### Task goal
From the data below, copy exactly the lines that lie between the one holding "- Description: Minimum proportion of cycle" and the one holding "- Description: Maximum", including both, and nothing more.

### Provided data
******

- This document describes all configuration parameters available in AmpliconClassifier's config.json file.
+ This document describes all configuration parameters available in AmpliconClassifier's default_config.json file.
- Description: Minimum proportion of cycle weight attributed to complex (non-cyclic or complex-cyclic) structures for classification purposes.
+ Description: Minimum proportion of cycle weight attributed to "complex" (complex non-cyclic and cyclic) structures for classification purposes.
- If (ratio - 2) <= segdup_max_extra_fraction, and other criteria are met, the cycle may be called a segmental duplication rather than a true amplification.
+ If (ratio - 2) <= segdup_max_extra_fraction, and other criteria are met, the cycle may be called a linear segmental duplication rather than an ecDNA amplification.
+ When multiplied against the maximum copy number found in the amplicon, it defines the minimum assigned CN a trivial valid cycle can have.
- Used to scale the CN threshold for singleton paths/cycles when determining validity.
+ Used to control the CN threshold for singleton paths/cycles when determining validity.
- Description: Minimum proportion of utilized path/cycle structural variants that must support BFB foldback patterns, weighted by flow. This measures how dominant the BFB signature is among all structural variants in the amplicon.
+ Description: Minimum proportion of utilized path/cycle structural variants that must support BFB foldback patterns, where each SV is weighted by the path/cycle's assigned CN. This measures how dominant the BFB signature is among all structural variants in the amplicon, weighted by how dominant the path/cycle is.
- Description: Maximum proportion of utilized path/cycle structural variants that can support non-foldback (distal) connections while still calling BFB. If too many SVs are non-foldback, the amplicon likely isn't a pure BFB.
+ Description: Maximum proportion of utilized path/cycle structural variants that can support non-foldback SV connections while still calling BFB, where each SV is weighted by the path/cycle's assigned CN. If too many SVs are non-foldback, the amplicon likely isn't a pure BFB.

******

### Response to this task
- Description: Minimum proportion of cycle weight attributed to complex (non-cyclic or complex-cyclic) structures for classification purposes.
+ Description: Minimum proportion of cycle weight attributed to "complex" (complex non-cyclic and cyclic) structures for classification purposes.
- If (ratio - 2) <= segdup_max_extra_fraction, and other criteria are met, the cycle may be called a segmental duplication rather than a true amplification.
+ If (ratio - 2) <= segdup_max_extra_fraction, and other criteria are met, the cycle may be called a linear segmental duplication rather than an ecDNA amplification.
+ When multiplied against the maximum copy number found in the amplicon, it defines the minimum assigned CN a trivial valid cycle can have.
- Used to scale the CN threshold for singleton paths/cycles when determining validity.
+ Used to control the CN threshold for singleton paths/cycles when determining validity.
- Description: Minimum proportion of utilized path/cycle structural variants that must support BFB foldback patterns, weighted by flow. This measures how dominant the BFB signature is among all structural variants in the amplicon.
+ Description: Minimum proportion of utilized path/cycle structural variants that must support BFB foldback patterns, where each SV is weighted by the path/cycle's assigned CN. This measures how dominant the BFB signature is among all structural variants in the amplicon, weighted by how dominant the path/cycle is.
- Description: Maximum proportion of utilized path/cycle structural variants that can support non-foldback (distal) connections while still calling BFB. If too many SVs are non-foldback, the amplicon likely isn't a pure BFB.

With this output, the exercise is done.